На какой-то момент он испугался, что приятель потянет его за собой и поставит под удар. Но Крис прошел мимо и, не спеша приближаясь к сидящему в кресле бандиту, произнес:
- Господа, отпустите эту женщину с ребенком. Нас здесь столько, что...
Он подходил все ближе. Страх, охвативший Роберта, сменился животным любопытством. Итак? Последний подвиг Ракеты-Криса?
-...вам вполне хватит заложников. Этот ребенок не может...

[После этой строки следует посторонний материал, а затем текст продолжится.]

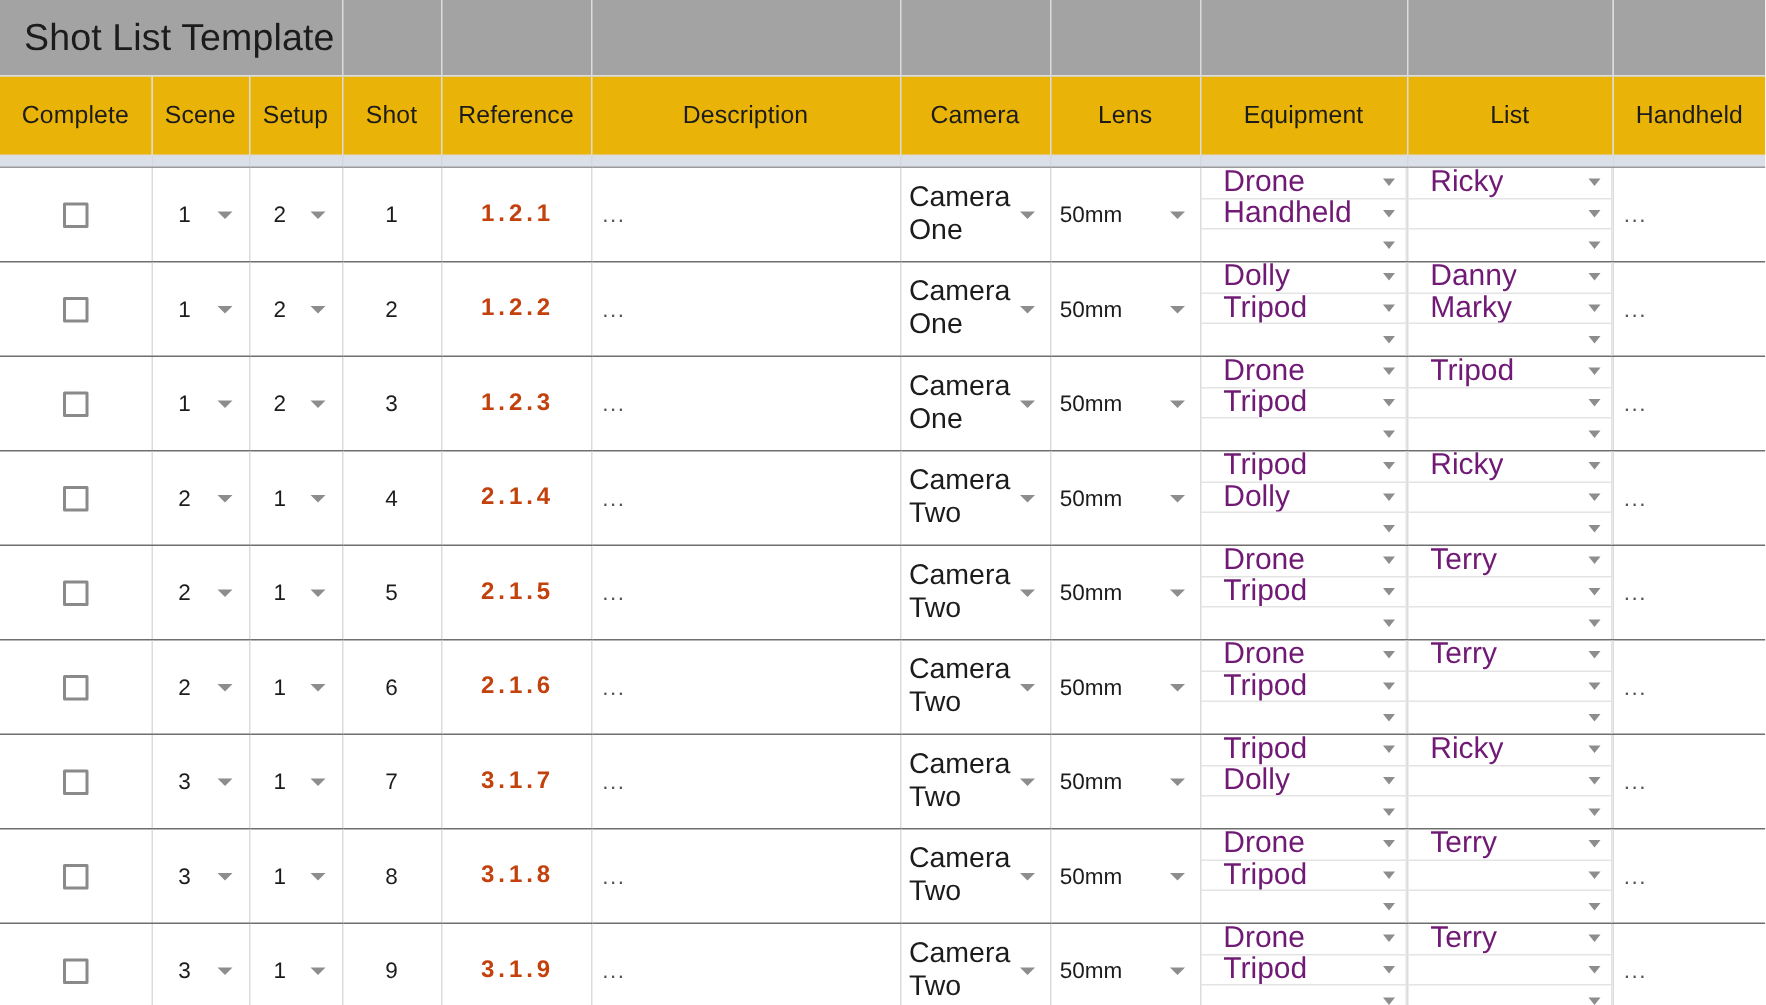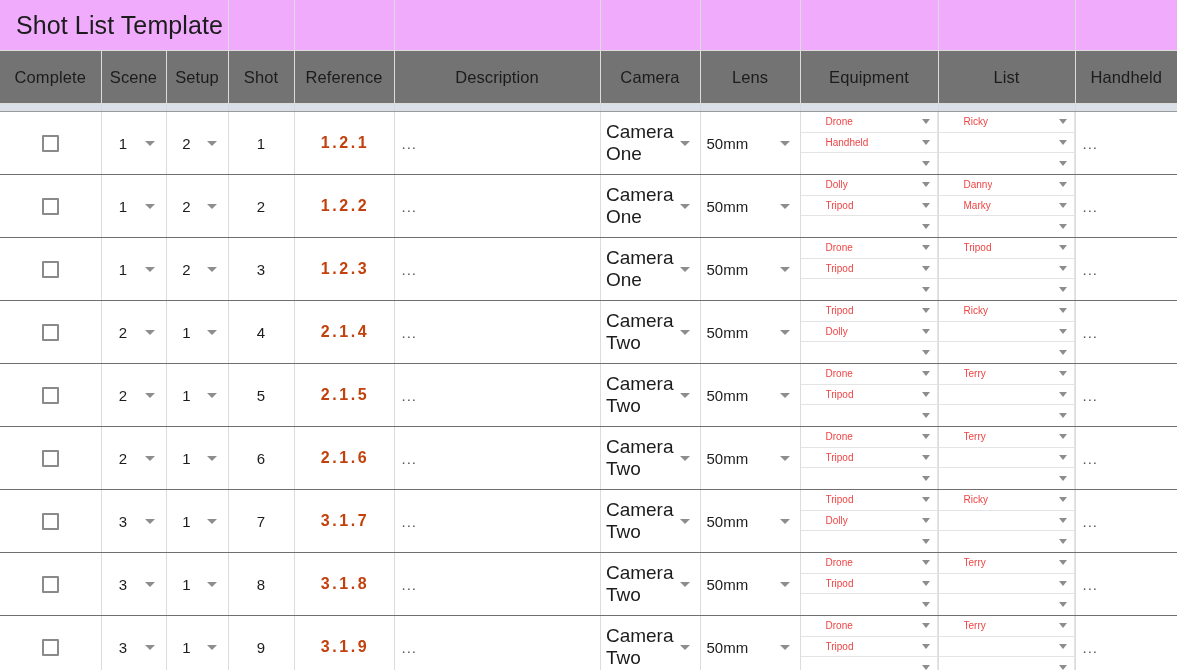--- a/index.html
+++ b/index.html
@@ -27,7 +27,7 @@
 
   
   tr.title-row td {
-    background: #f0abfc;
+    background: #a3a3a3;
     border-right: 1px solid #dcdcdc;
     border-bottom: 1px solid #dcdcdc;
     height: 50px;

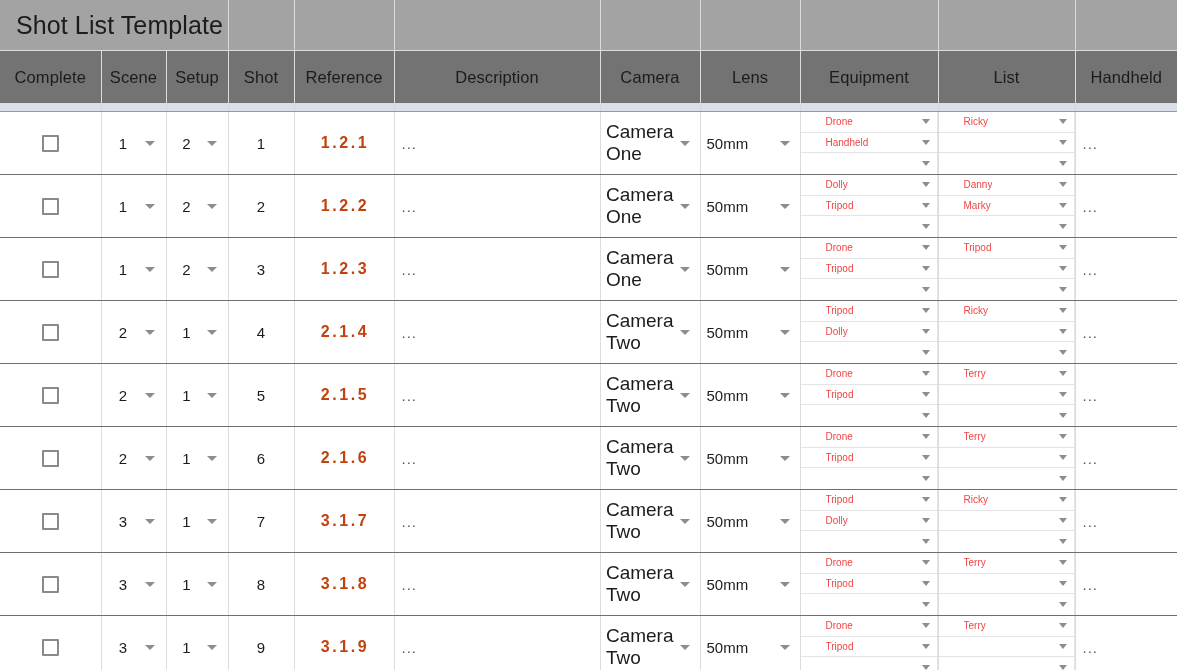--- a/index.html
+++ b/index.html
@@ -49,7 +49,7 @@
 
   
   tr.head-row th {
-    background: #737373;
+    background: #eab308;
     border-right: 1px solid #dcdcdc;
     border-bottom: 1px solid #dcdcdc;
     border-top: 1px solid #dcdcdc;

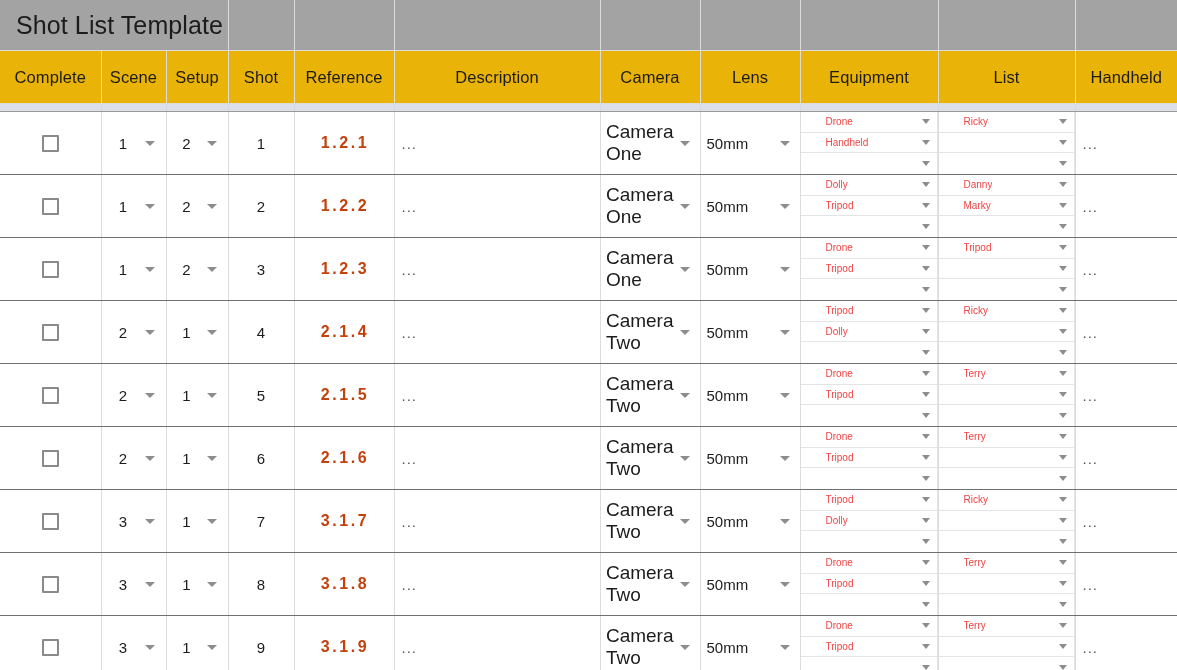--- a/index.html
+++ b/index.html
@@ -205,10 +205,10 @@
     justify-content: space-between;
     border-bottom: 1px solid #e4e4e4;
     border-right: 1px solid #e4e4e4;
-    padding: 0 7px 0 25px;
+    padding: 0 7px 0 15px;
     box-sizing: border-box;
-    font-size: 10px;
-    color: #ef4444;
+    font-size: 20px;
+    color: #701a75;
     overflow: hidden;
     white-space: nowrap;
   }

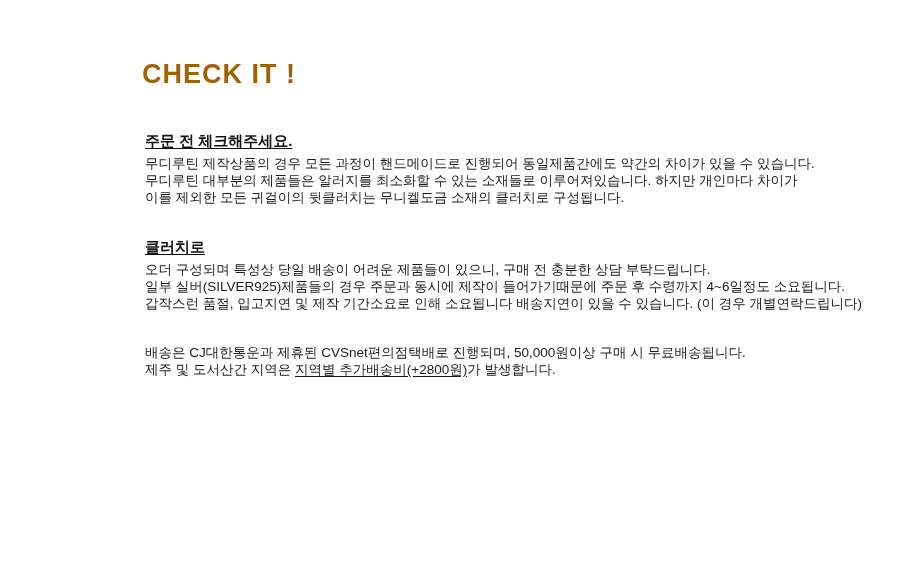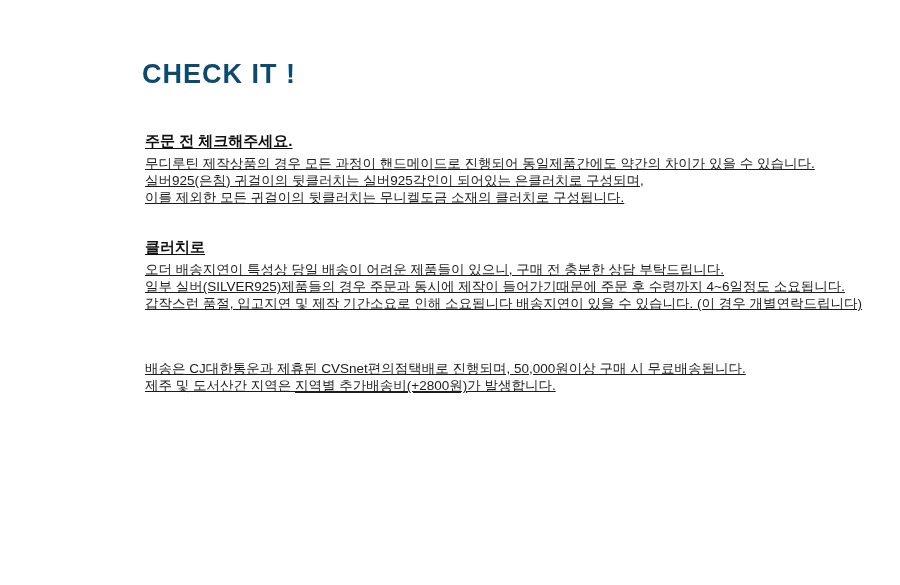--- a/index.html
+++ b/index.html
@@ -23,7 +23,7 @@
     font-size: 27px;
     font-weight: 800;
     letter-spacing: 1px;
-    color: #0c4a6e;
+    color: #a16207;
     line-height: 32px;
   }
   .section { margin-top: 41px; }

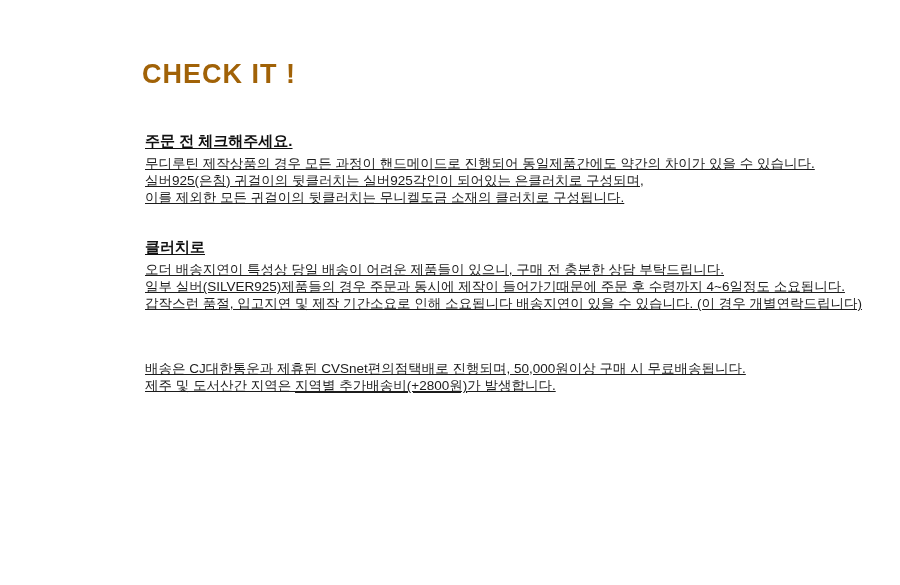--- a/index.html
+++ b/index.html
@@ -44,7 +44,6 @@
     line-height: 17px;
     color: #1c1c1c;
     padding-left: 3px;
-    text-decoration: underline;
   }
   .line { white-space: nowrap; }
   .u {

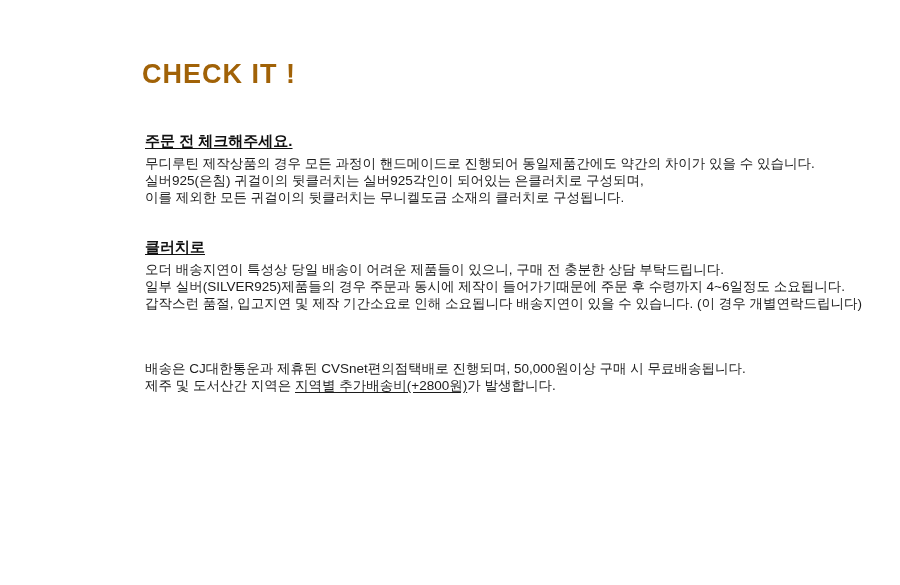--- a/index.html
+++ b/index.html
@@ -65,6 +65,7 @@
       <div class="section-title">주문 전 체크해주세요.</div>
       <div class="body-text">
         <div class="line">무디루틴 제작상품의 경우 모든 과정이 핸드메이드로 진행되어 동일제품간에도 약간의 차이가 있을 수 있습니다.</div>
+        <div class="line">무디루틴 대부분의 제품들은 알러지를 최소화할 수 있는 소재들로 이루어져있습니다. 하지만 개인마다 차이가</div>
         <div class="line">실버925(은침) 귀걸이의 뒷클러치는 실버925각인이 되어있는 은클러치로 구성되며,</div>
         <div class="line">이를 제외한 모든 귀걸이의 뒷클러치는 무니켈도금 소재의 클러치로 구성됩니다.</div>
       </div>

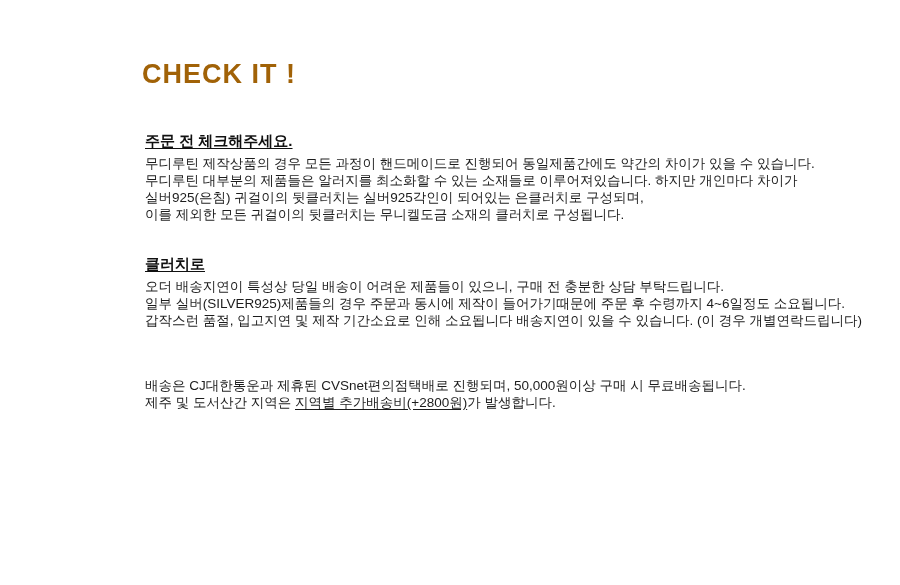--- a/index.html
+++ b/index.html
@@ -66,7 +66,6 @@
       <div class="body-text">
         <div class="line">무디루틴 제작상품의 경우 모든 과정이 핸드메이드로 진행되어 동일제품간에도 약간의 차이가 있을 수 있습니다.</div>
         <div class="line">무디루틴 대부분의 제품들은 알러지를 최소화할 수 있는 소재들로 이루어져있습니다. 하지만 개인마다 차이가</div>
-        <div class="line">실버925(은침) 귀걸이의 뒷클러치는 실버925각인이 되어있는 은클러치로 구성되며,</div>
         <div class="line">이를 제외한 모든 귀걸이의 뒷클러치는 무니켈도금 소재의 클러치로 구성됩니다.</div>
       </div>
     </div>

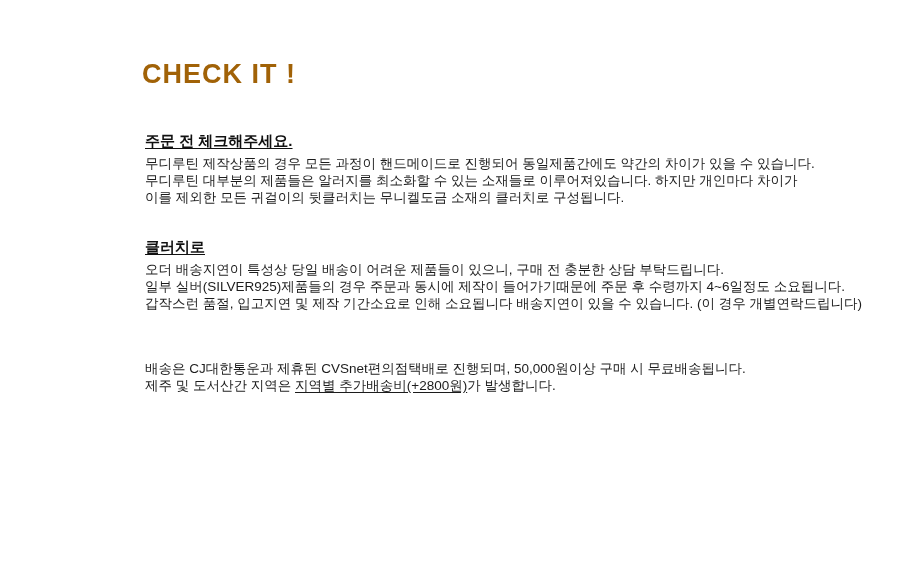--- a/index.html
+++ b/index.html
@@ -73,7 +73,7 @@
     <div class="section section-2">
       <div class="section-title">클러치로</div>
       <div class="body-text">
-        <div class="line">오더 배송지연이 특성상 당일 배송이 어려운 제품들이 있으니, 구매 전 충분한 상담 부탁드립니다.</div>
+        <div class="line">오더 구성되며 특성상 당일 배송이 어려운 제품들이 있으니, 구매 전 충분한 상담 부탁드립니다.</div>
         <div class="line">일부 실버(SILVER925)제품들의 경우 주문과 동시에 제작이 들어가기때문에 주문 후 수령까지 4~6일정도 소요됩니다.</div>
         <div class="line">갑작스런 품절, 입고지연 및 제작 기간소요로 인해 소요됩니다 배송지연이 있을 수 있습니다. (이 경우 개별연락드립니다)</div>
         <div class="line para-gap">배송은 CJ대한통운과 제휴된 CVSnet편의점택배로 진행되며, 50,000원이상 구매 시 무료배송됩니다.</div>

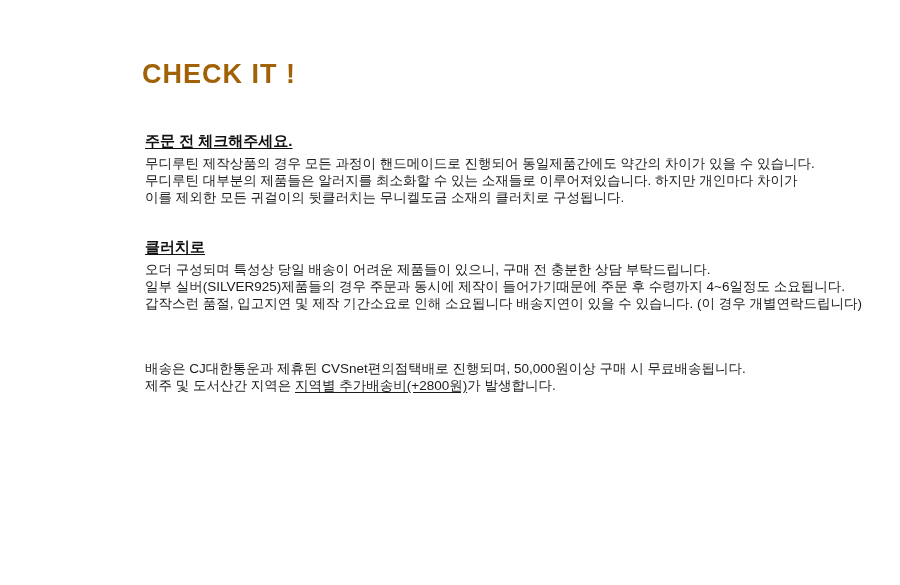--- a/index.html
+++ b/index.html
@@ -51,7 +51,7 @@
     text-underline-offset: 2px;
   }
   .b { font-weight: 700; }
-  .para-gap { margin-top: 48px; }
+  .para-gap { margin-top: 32px; }
 </style>
 </head>
 <body>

Он уже знал. Отвлекающий разговор, неожиданный удар по стволу пистолета и дополнительный - в пах. Надо соблюдать осторожность - когда Крис упадет, он должен будет прыгнуть за косяк двери прежде, чем они выпустят первую очередь. А потом... потом Крис их прикроет, пока не вмешается полиция с площади. Только бы он дотянулся до пистолета.
-...не может находиться в этой атмосфере. Он голоден... поймите, господа...
Прыгнув, он толкнет ту женщину и у нее появится шанс. Хотя все будет значительно хуже - бандиты превратят их в кровавое месиво. Чертов мир, он не сможет никому помочь, пусть они сами позаботятся о себе.
-...позвольте ей выйти, прошу вас...
Крис был уже рядом. Наконец он остановился возле кресла. И только тогда бандит встал ("Сейчас!" - подумал, весь подбираясь, Роберт), удивленно посмотрел на Криса и вдруг кулаком, сжимающим рукоять пистолета, ударил его по лицу. Крис покачнулся, но сохранил равновесие.
- Марш на место, сволочь!
Кулак поднялся вновь, но не ударил. Крис стоял сжавшись, заслоняя лицо руками. Бандит повернул его спиной и дал ему пинка. Когда Крис возвращался, у него между пальцев сочилась кровь из разбитых губ.
Роберт закрыл глаза, стремясь не видеть этого и не чувствовать страха, снова возвращавшегося к нему. Он долго стоял с закрытыми глазами, а когда наконец открыл их, то увидел на фоне окна мотылька все в том же безнадежном танце.
За окном в далекой перспективе площади полицейский кордон сдерживал толпу. Скоты! Они вдруг перестали спешить на работу, забыли о свиданиях, выбросили билеты в кино. Теперь они будут терпеливо выстаивать на затекших ногах и ждать, хотя бы до самой ночи, пока арена не обагрится кровью. Бесплатный цирк, в котором ему отведена определенная роль. Он ненавидел этих зевак больше, чем тех четырех бандитов, которые даже в масках были не так безлики и казались человечнее. Они убьют его, когда решат, что должны это сделать, или же в припадке отчаяния. Но они не жаждут этого. Они мечтают только вырваться из западни вместе с добычей. Лишь та толпа, возбужденная видом крови, жаждала ее еще больше и ждала ее, как и миллионы стервецов в своих уютных квартирках.
Однако, прежде чем он заметил телекамеры и возвышающуюся над морем голов передвижную телевизионную установку, он увидел стеклянную стену банка на экране телевизора, который бандиты вынесли из кабинета шефа и поставили у входа в зал сейфов. Они вглядывались в голубой экран с той же надеждой, что и он, словно оттуда вот-вот придет спасение. Внешне они казались спокойными и уверенными в себе - ведь у них в руках были заложники. Но Роберт понял: бандиты только скрывают свой страх, пока скрывают. "Полковник" допустил просчет, и это каждого из них повергло в состояние шока. Ожидание заложников было их ожиданием, страх - их страхом, скрытым под тряпками масок. Догадывались ли они уже, что здесь, в этом зале, нет различий, что все здесь настоящие жертвы случая. Власти штата после потери 9 миллионов и нападок оппозиции не захотят так легко расстаться с деньгами. Но что произойдет, когда они откажутся дать деньги? Боже, но ведь это невозможно, чтобы вот этим преступникам позволили хладнокровно перестрелять тридцать человек. И однако, если... Он чувствовал, как страх растет в нем, переходя в острую физическую боль.